To our knowledge, only one prior study has modeled infant PCB concentrations as a function of maternal PCB concentrations at delivery or postnatally. Ayotte et al. (2003) analyzed maternal plasma concentrations of PCB-153 approximately at delivery and breast-feeding duration in relation to infant concentrations at age 6 months and reported that the model explained 66% of variation in infant PCB-153 plasma concentration. In our cohort, maternal preconception PCB concentrations explained the highest variation in children’s concentrations (15%), followed by prenatal (2%) and postnatal (< 0.1%) PCB concentrations. Breast-feeding duration increased the total explained variation to 50%, suggesting that maternal exposures account for half of children’s exposure at 2 years of age. Our estimate is lower than that reported by Ayotte et al. (2003) and may reflect the difference in age when children’s concentrations were quantified or the choice of PCB congener(s) analyzed. Because children in our cohort were approximately 24 months of age when PCB concentrations were quantified, other environmental sources may contribute to their concentrations, particularly diet or play. In addition, we recognize the imprecision in PCB concentrations particularly at lower limits given our use of GC-ECD for quantification of maternal serum, although we were able to use the HRGC/HRMS for quantifying children’s serum.

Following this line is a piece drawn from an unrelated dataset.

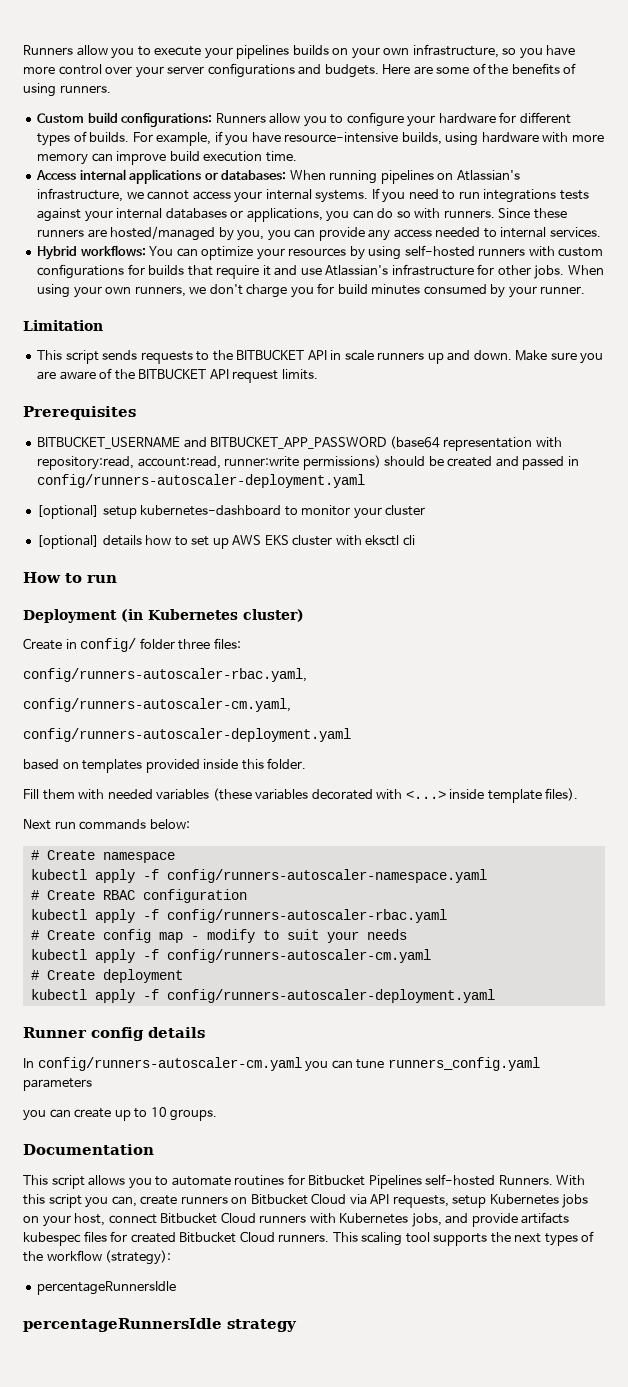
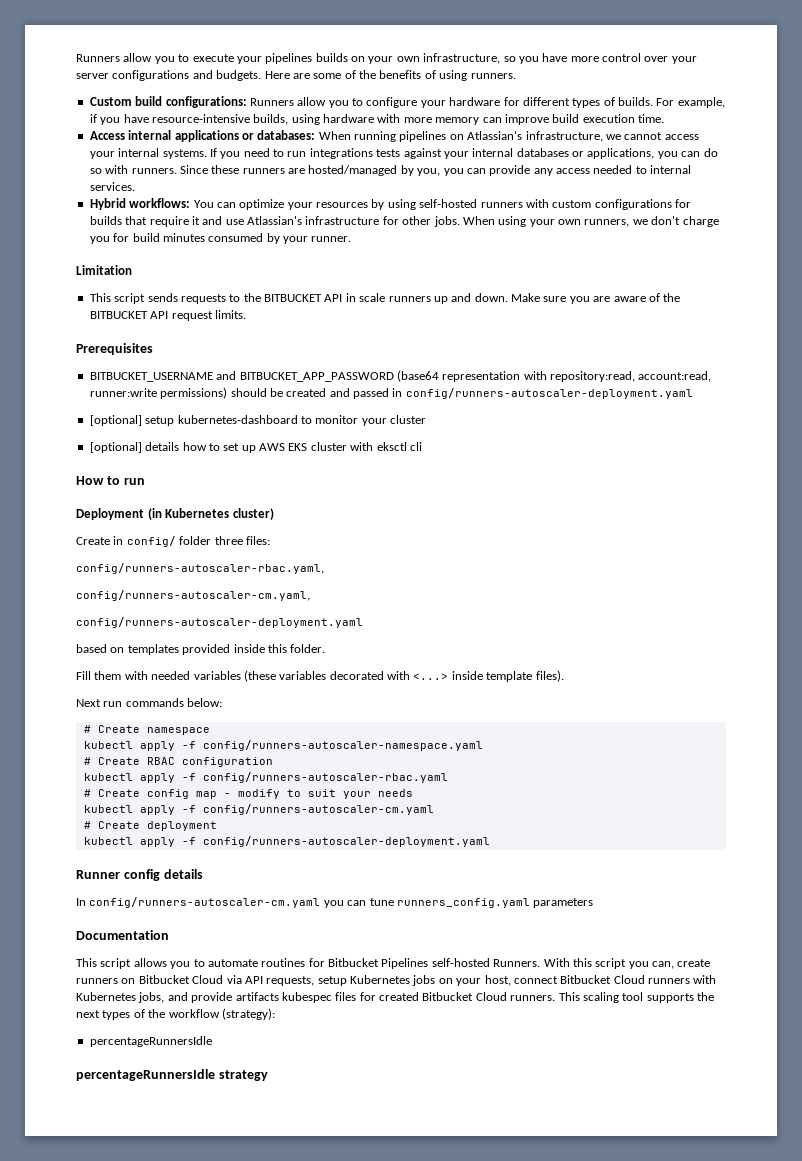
[23,1107,218,1121] // you can create up to 10 groups. -> (594, 903) none

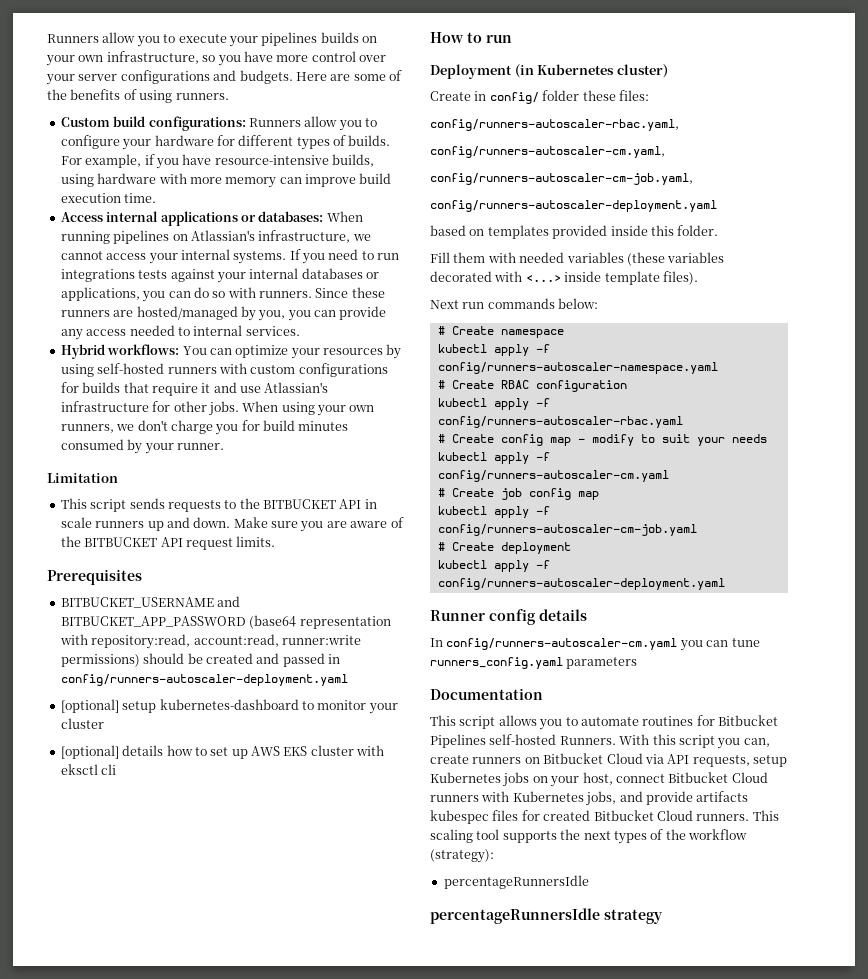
[214,536,243,545] three -> [582,90,616,101] these
(310, 595) none -> [430,173,693,185] // config/runners-autoscaler-cm-job.yaml,
(434, 809) none -> [437,488,599,500] [437,506,550,518] [437,524,697,536] // # Create job config map // kubectl apply -f config/runners-autoscaler-cm-job.yaml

Several important limitations warrant cautious interpretation of the findings until larger prospective studies with longitudinal measurement of exposures during sensitive windows are available. Despite its limited size, the cohort was sufficiently powered to detect large differences in birth weight, which are at least twice the effect typically observed for cigarette smoking. However, we had limited power to assess other potential covariates or even a possible interaction with sex, which is concerning given that PCBs were previously associated with reduced secondary sex ratios or the number of male and female births in this cohort (Taylor et al. 2007). In another study, the association between maternal PCB concentrations and infant birth weight differed between male and female infants (Sonneborn et al. 2008). We were underpowered to assess the relation between daily rate of change in PCBs and birth weight, although we did assess changes in women’s tertile rankings across sensitive windows. The percentages of women remaining in the same tertile for preconception and prenatal PCB concentrations were highest for antiestrogenic PCBs (58%), followed by other (47%), total (44%), and estrogenic (37%) PCBs. We did not have any other measures of birth size, such as length or head or abdominal circumferences, which prevented us from assessing the proportionality of infants. We did have an excellent estimate of conception, given the longitudinal capture of menstruation, sexual intercourse, and hCG-confirmed pregnancy. Other study limitations include maternal self-reported information on birth weight and the potential for residual confounding by cigarette smoking during pregnancy. However, we expect that accuracy of maternal reporting of birth weight is not related to PCB concentrations and therefore may introduce error but not bias per se. We recognize the potential for selection bias but did not have exposure data on women not participating to empirically assess its potential effect. Because women were unaware of their PCB concentrations, we assume that participation was not systematically associated with PCB exposure.

As the literature continues to evolve in support of an association between PCB exposures during sensitive windows of fetal growth and development as measured by birth weight, it is essential that mechanistic research be conducted to better inform how best to protect vulnerable subgroups of the population. Determining whether and how such mechanisms disproportionately affect males (or females) remains to be established.

Conclusions

Our prospective cohort study with longitudinal measurement of maternal PCBs underscores the preconception interval as a sensitive window for human development, and the importance of quantifying a mixture of PCBs by purported biologic activity. Our findings underscore that preconception maternal exposures at environmentally relevant concentrations are adversely associated with fetal growth as approximated by birth weight and serve as a route of exposure for children along with breast-feeding.